» **PROMPT**: Write all entries out exactly, images excluded.

=== Section Start ===

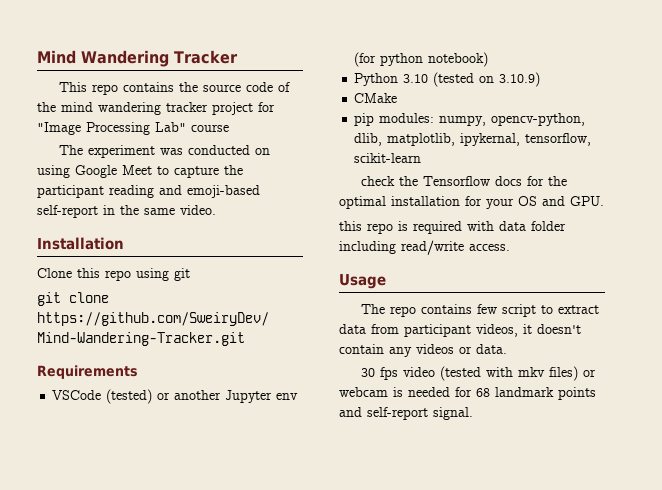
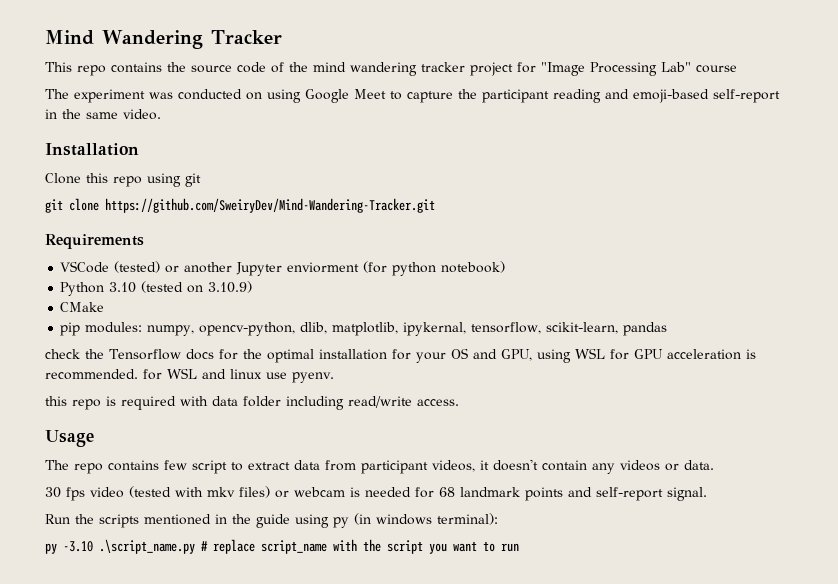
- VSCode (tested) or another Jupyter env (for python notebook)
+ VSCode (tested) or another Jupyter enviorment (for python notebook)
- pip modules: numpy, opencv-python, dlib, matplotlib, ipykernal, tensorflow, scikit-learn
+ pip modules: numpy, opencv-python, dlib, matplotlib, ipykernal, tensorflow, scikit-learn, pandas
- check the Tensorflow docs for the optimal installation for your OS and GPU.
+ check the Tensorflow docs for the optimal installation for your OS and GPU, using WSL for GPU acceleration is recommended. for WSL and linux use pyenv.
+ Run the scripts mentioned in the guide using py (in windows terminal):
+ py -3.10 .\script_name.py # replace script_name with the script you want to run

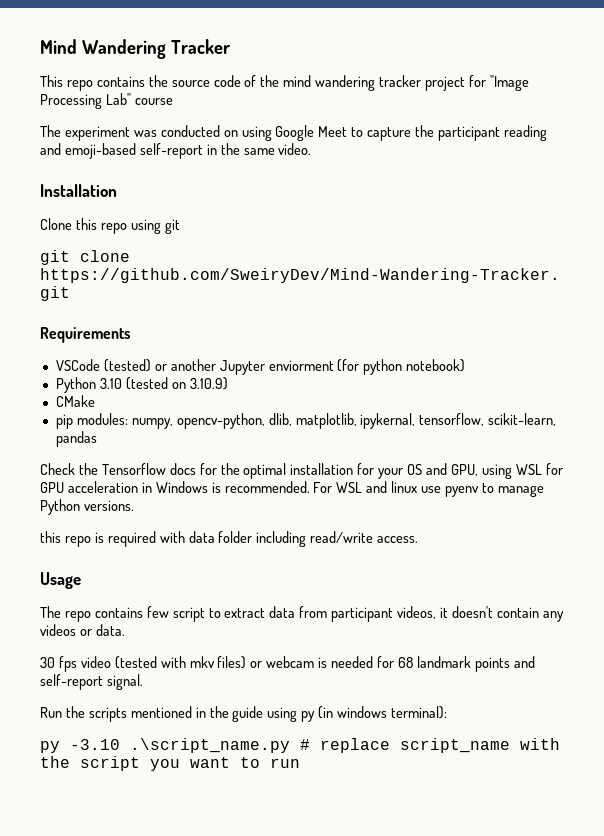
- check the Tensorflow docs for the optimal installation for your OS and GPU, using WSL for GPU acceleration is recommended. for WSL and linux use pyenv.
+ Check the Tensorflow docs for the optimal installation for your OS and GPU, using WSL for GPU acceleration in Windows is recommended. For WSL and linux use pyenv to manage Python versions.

=== Section End ===

» **WRITTEN ANSWER**:
- VSCode (tested) or another Jupyter env (for python notebook)
+ VSCode (tested) or another Jupyter enviorment (for python notebook)
- pip modules: numpy, opencv-python, dlib, matplotlib, ipykernal, tensorflow, scikit-learn
+ pip modules: numpy, opencv-python, dlib, matplotlib, ipykernal, tensorflow, scikit-learn, pandas
- check the Tensorflow docs for the optimal installation for your OS and GPU.
+ check the Tensorflow docs for the optimal installation for your OS and GPU, using WSL for GPU acceleration is recommended. for WSL and linux use pyenv.
+ Run the scripts mentioned in the guide using py (in windows terminal):
+ py -3.10 .\script_name.py # replace script_name with the script you want to run

- check the Tensorflow docs for the optimal installation for your OS and GPU, using WSL for GPU acceleration is recommended. for WSL and linux use pyenv.
+ Check the Tensorflow docs for the optimal installation for your OS and GPU, using WSL for GPU acceleration in Windows is recommended. For WSL and linux use pyenv to manage Python versions.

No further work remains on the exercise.